Sheds As Creative Spaces

Sheds As Creative Spaces

From rotating garden sheds to tree-shaded huts, we’ve collected some of the biggest names who have used their shed to create masterpieces that we love to this day:

Roald Dahl

The famous author of Charlie and the Chocolate Factory, James and the Giant Peach, and Tales of the Unexpected, wrote the vast majority of these stories in his 6ft x 7ft writing hut which was built at the end of his garden in Buckinghamshire. This dream factory was built for purpose – a comfy chair, lamp, sheets of paper, green baize board to balance on, and six pencils are all that he needed – and was sparsely decorated with letters and drawings and, rather macabrely, a piece of his hip bone.

Virginia Woolf

Converted from a wooden tool shed, Virginia Woolf’s small writing room stood at the end of the garden under an apple tree.

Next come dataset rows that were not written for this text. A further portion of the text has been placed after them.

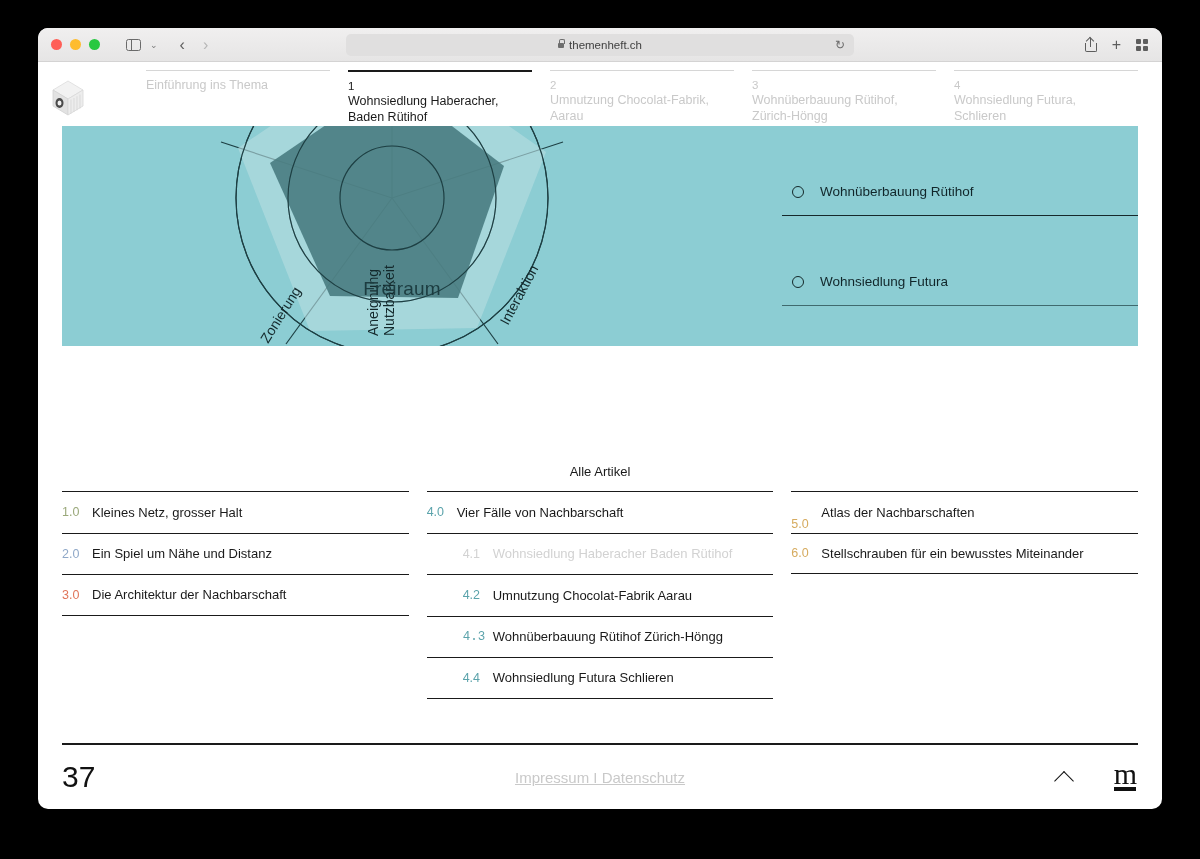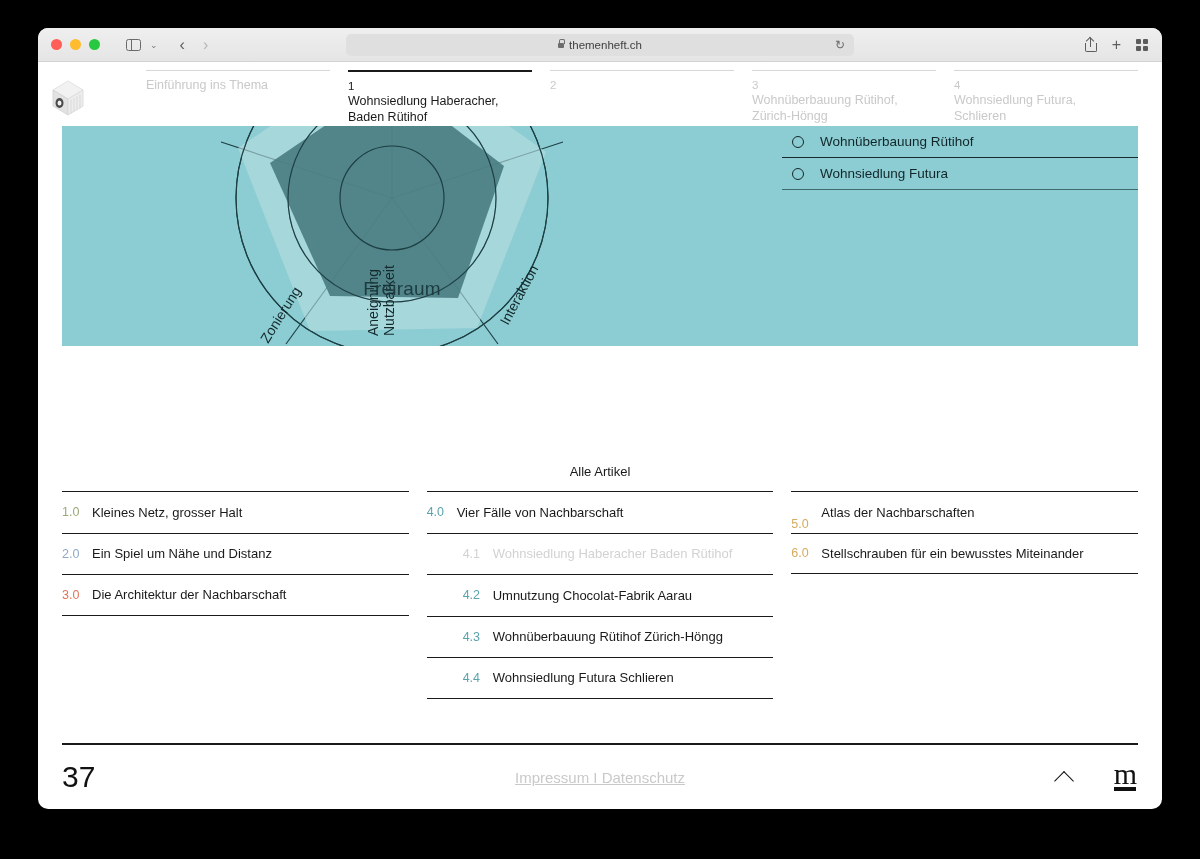"Umnutzung Chocolat-Fabrik," div.tab-label { html: none -> <div>Umnutzung Chocolat-Fabrik, Aarau</div> }
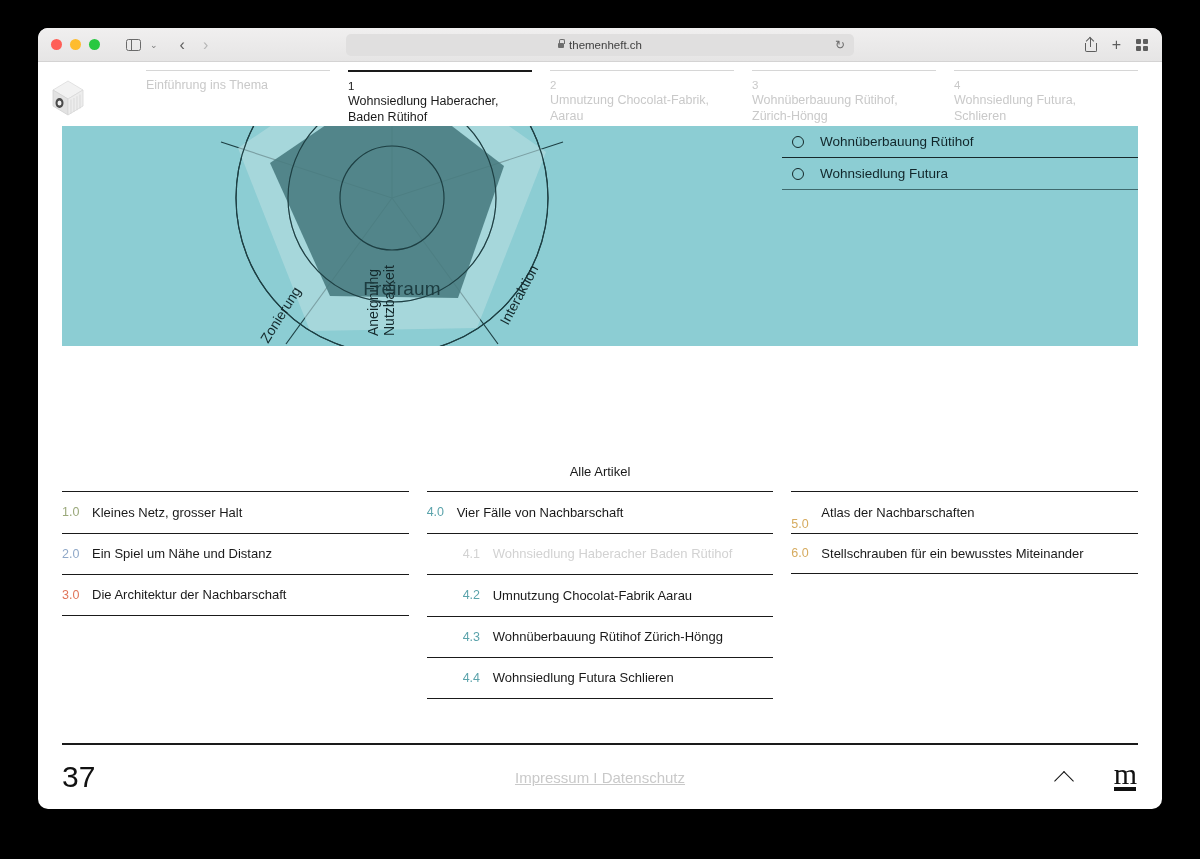"Wohnüberbauung Rütihof" .variant-row { height: 32px -> 48px; margin-top: none -> 42px }
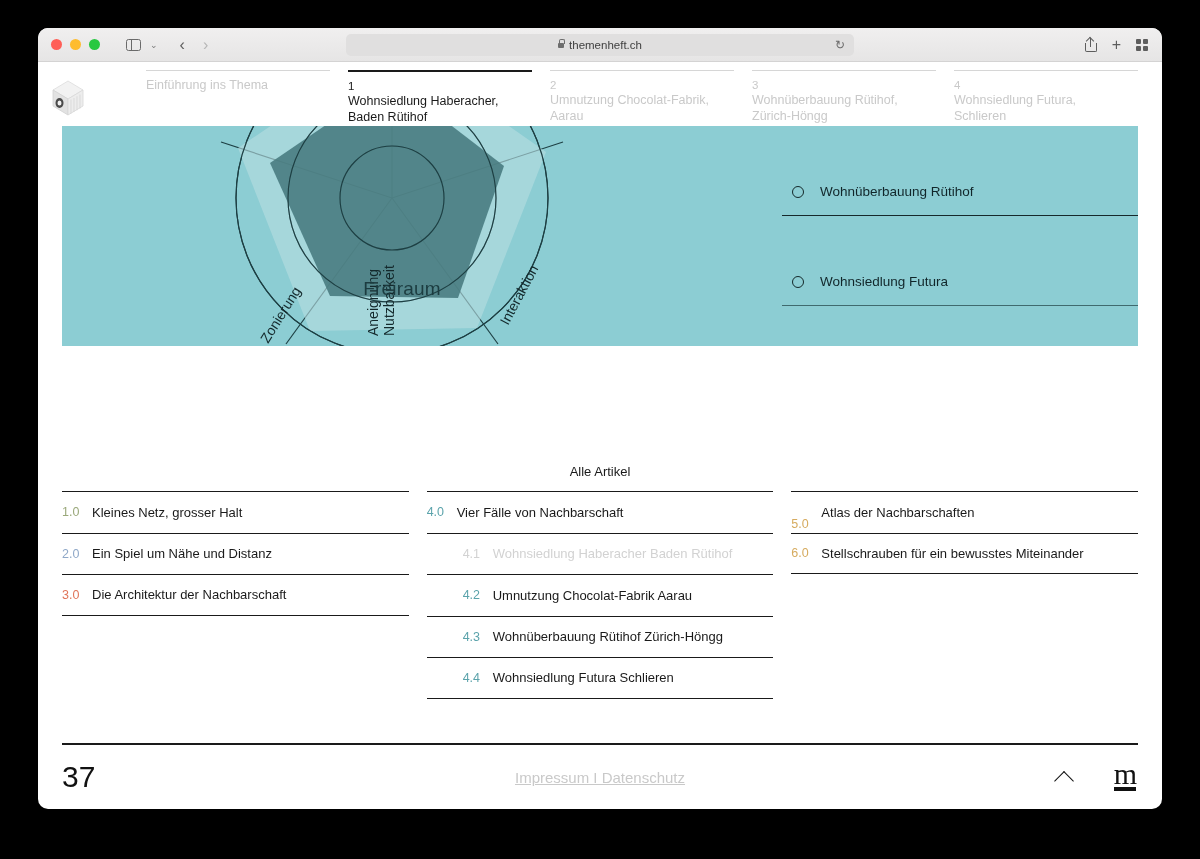"4.3" span.art-num { font-family: none -> Liberation Mono, monospace }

Though draughty and damp and often full of distractions, she wrote parts of her most famous works such as Mrs Dalloway and The Waves at the large desk which dominates the space. The shed was also the place where Woolf wrote her final words in 1941 before she waded into the river Ouse and drowned.

George Bernard Shaw

The Irish playwright really hit his stride in later life, producing famous plays such as Pygmalion, Androcles and the Lion, and Man and Superman from the comfort of his rotating shed. Yes, his rotating shed. Located at the bottom of his garden and measuring only 64 foot square, the shed was built on a central steel-pole frame with a circular track so that it could be rotated on its axis to take advantage of natural light. The hut only had windows on one side for the sunlight to directly enter and this helped reduce the amount of heat lost during winter, as well as warming or shading his workspace in the summer with Shaw turning towards the arc of sunlight over the course of the working day.

Dylan Thomas

Covered in inspirational pieces of art and quotes from the likes of Walt Whitman, William Blake, and WH Auden, Thomas’s space remains a lasting creative insight into the man to this day – writing desk, scraps of paper, cigarette ends and all. Dylan Thomas wrote several famous bits of poetry such as ‘Do Not Go Gentle Into That Good Night’ and ‘And Death Shall Have No Dominion’ at his shed, based in Laugharne, Carmarthenshire, before he emigrated to America.